-- TASK BRIEF --
No pictures should appear in the copy. Reproduce exactly the lines from the one containing "html: none ->" through the end of the material below.

-- THE DATA --
^^^^^^^^^^^^^^^^

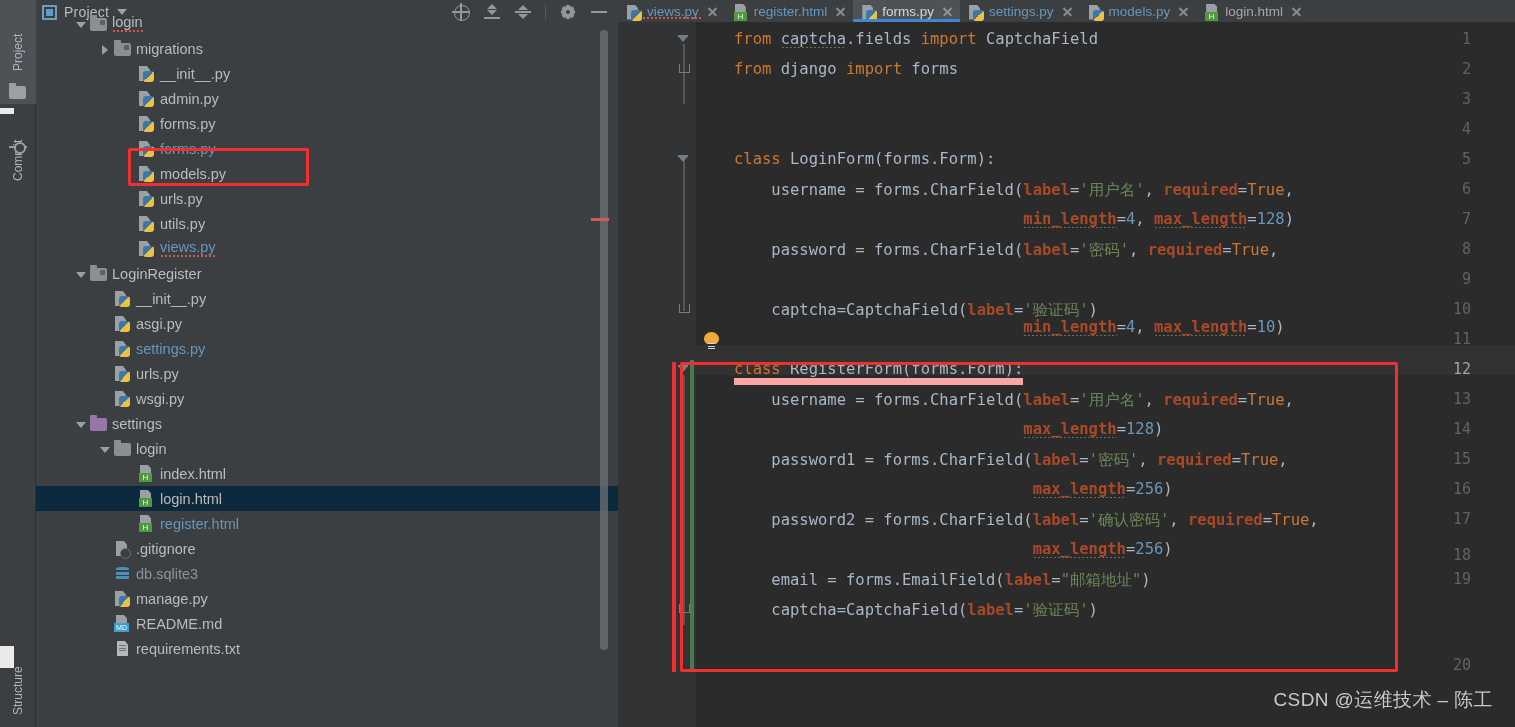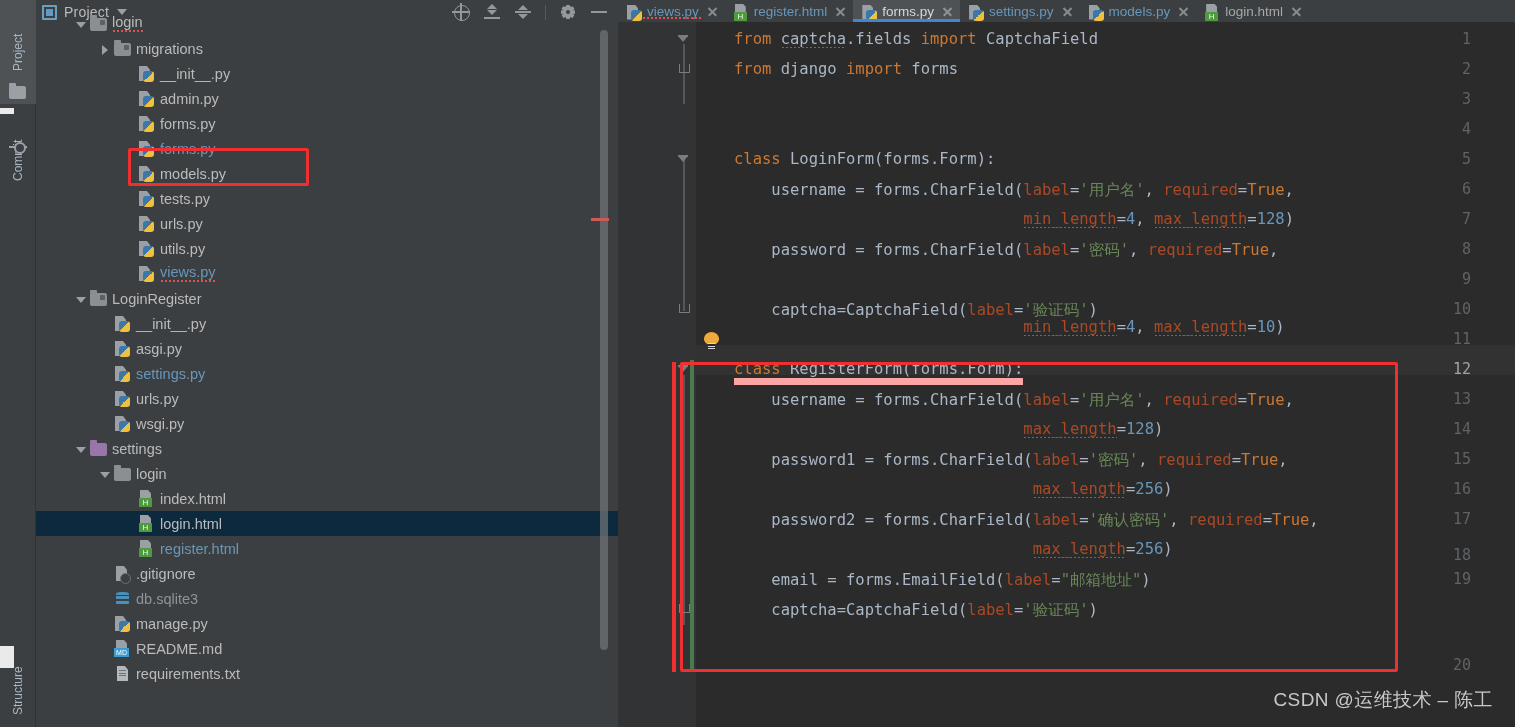"tests.py" div.trow { html: <div> <span></span> <span></span> <span>tests.py</span> </div> -> none }
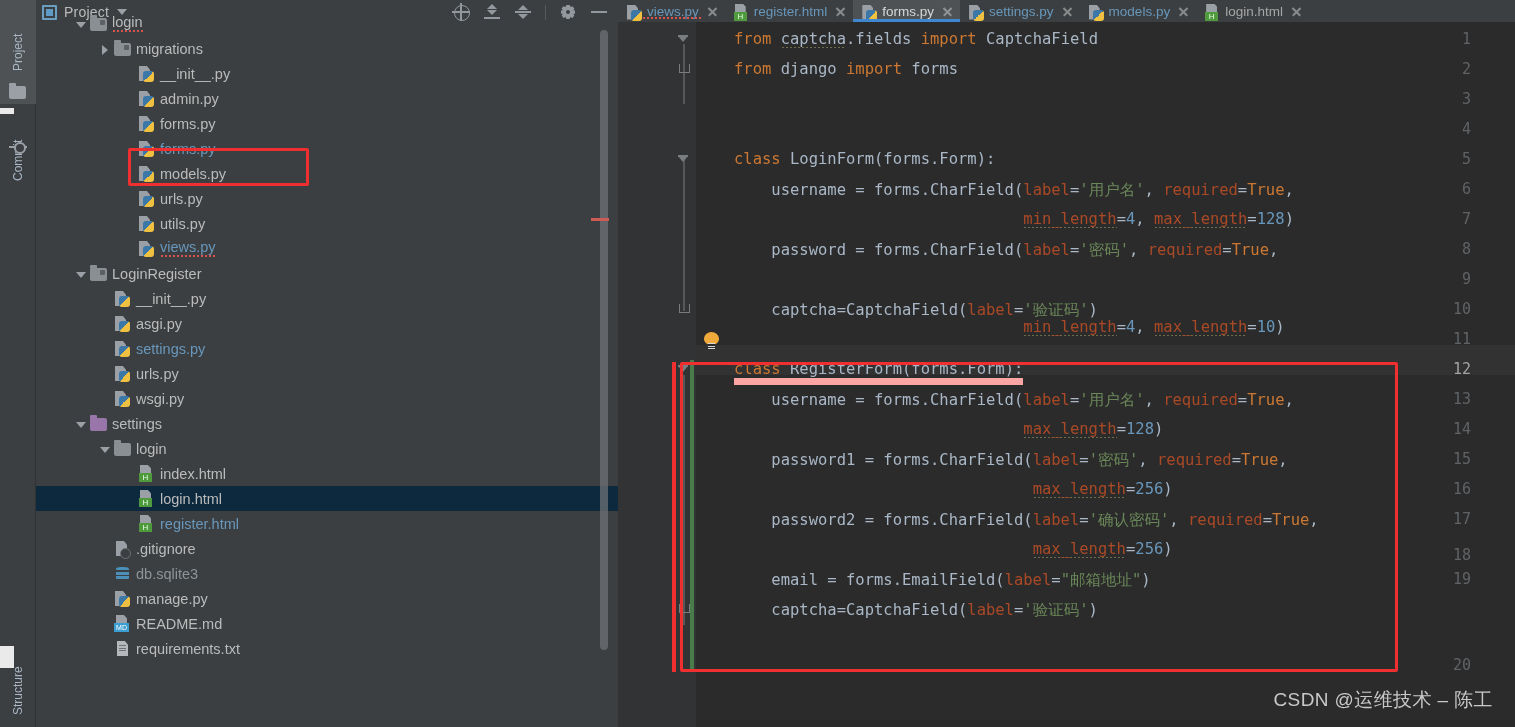"label" .kwarg { font-weight: none -> bold }
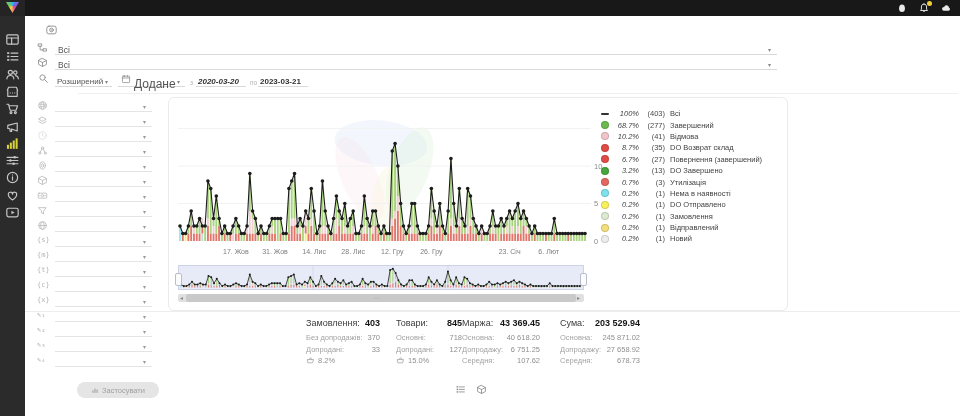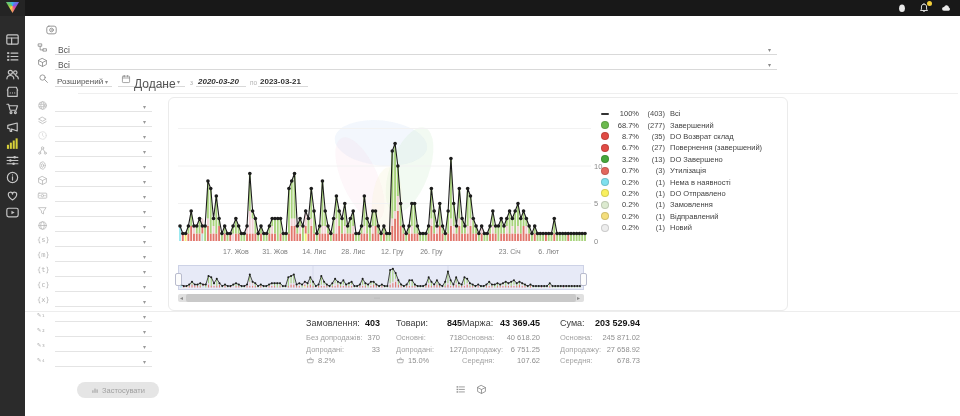"100%" .lg-pct { font-style: none -> italic }
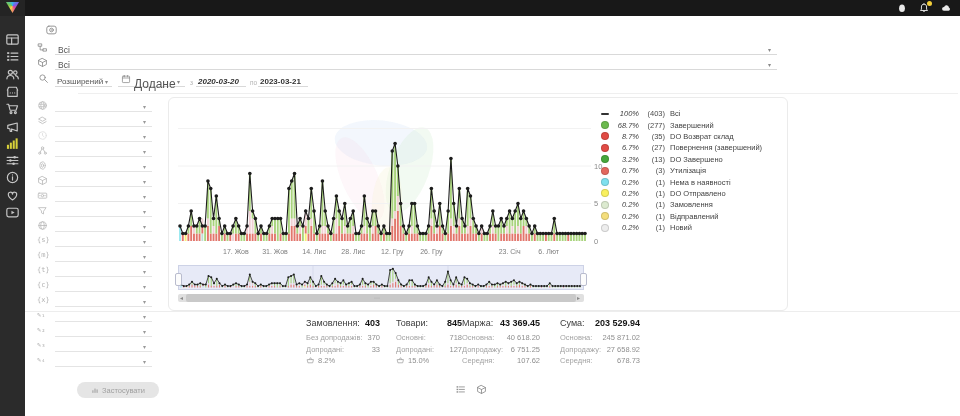"10.2%" div.lg-row { html: none -> <div> <span></span> <span>10.2%</span> <span>(41)</span> <span>Відмова</span> </div> }
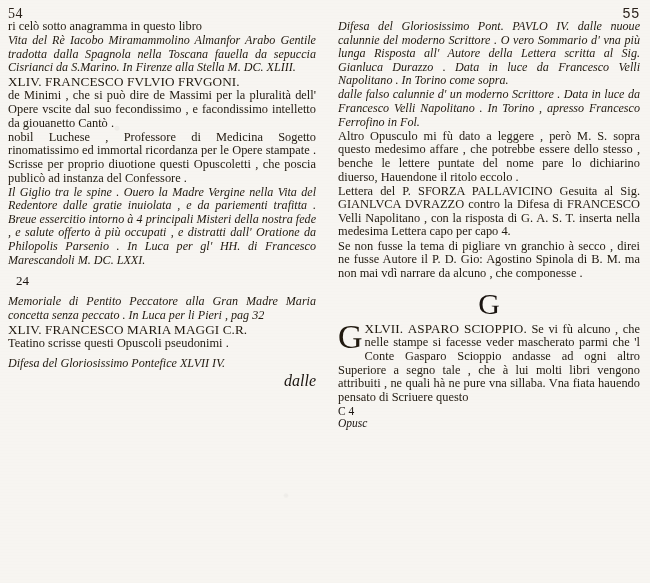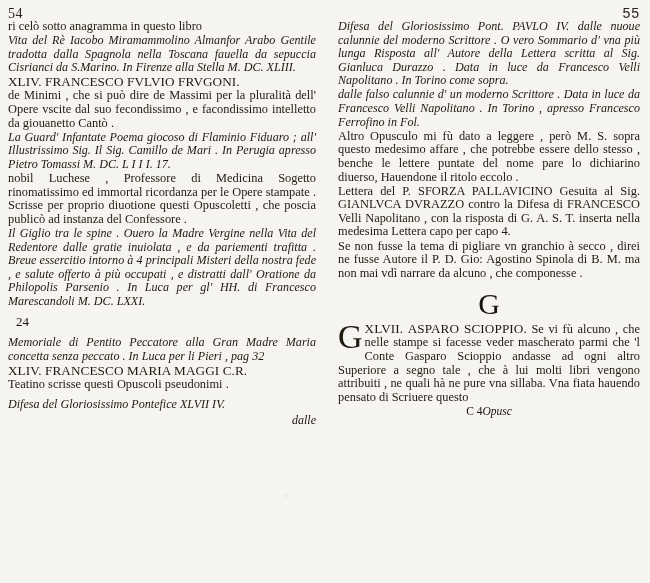"La Guard' Infantate Poema giocoso" p.blk { html: <p>La Guard' Infantate Poema giocoso di Flaminio Fiduaro ; all' Illustrissimo Sig. Il Sig. Camillo de Mari . In Perugia apresso Pietro Tomassi M. DC. L I I I. 17.</p> -> none }
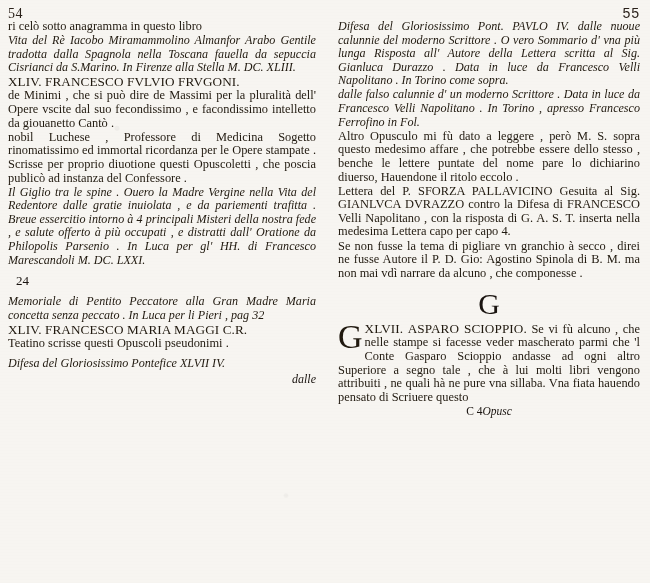"dalle" .catch { font-size: 12px -> 16px }
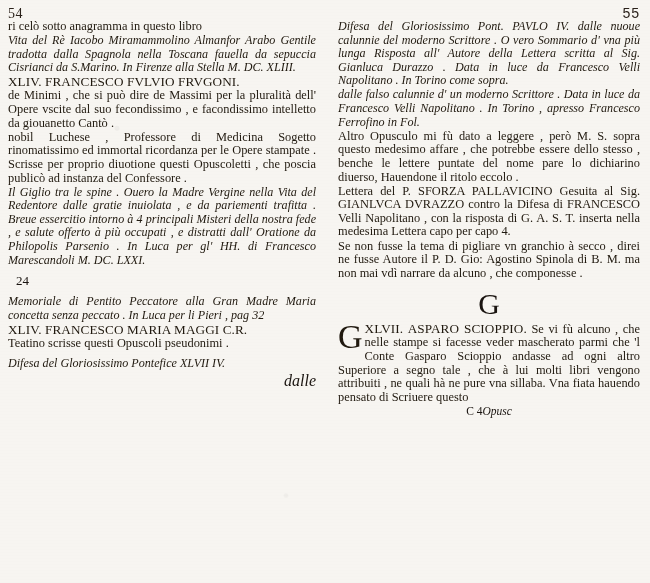"C 4" .catch-row { flex-direction: none -> column; justify-content: center -> flex-end }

^^^^^^^^^^^^^^^^

-- YOUR RESPONSE --
"10.2%" div.lg-row { html: none -> <div> <span></span> <span>10.2%</span> <span>(41)</span> <span>Відмова</span> </div> }
"La Guard' Infantate Poema giocoso" p.blk { html: <p>La Guard' Infantate Poema giocoso di Flaminio Fiduaro ; all' Illustrissimo Sig. Il Sig. Camillo de Mari . In Perugia apresso Pietro Tomassi M. DC. L I I I. 17.</p> -> none }
"dalle" .catch { font-size: 12px -> 16px }
"C 4" .catch-row { flex-direction: none -> column; justify-content: center -> flex-end }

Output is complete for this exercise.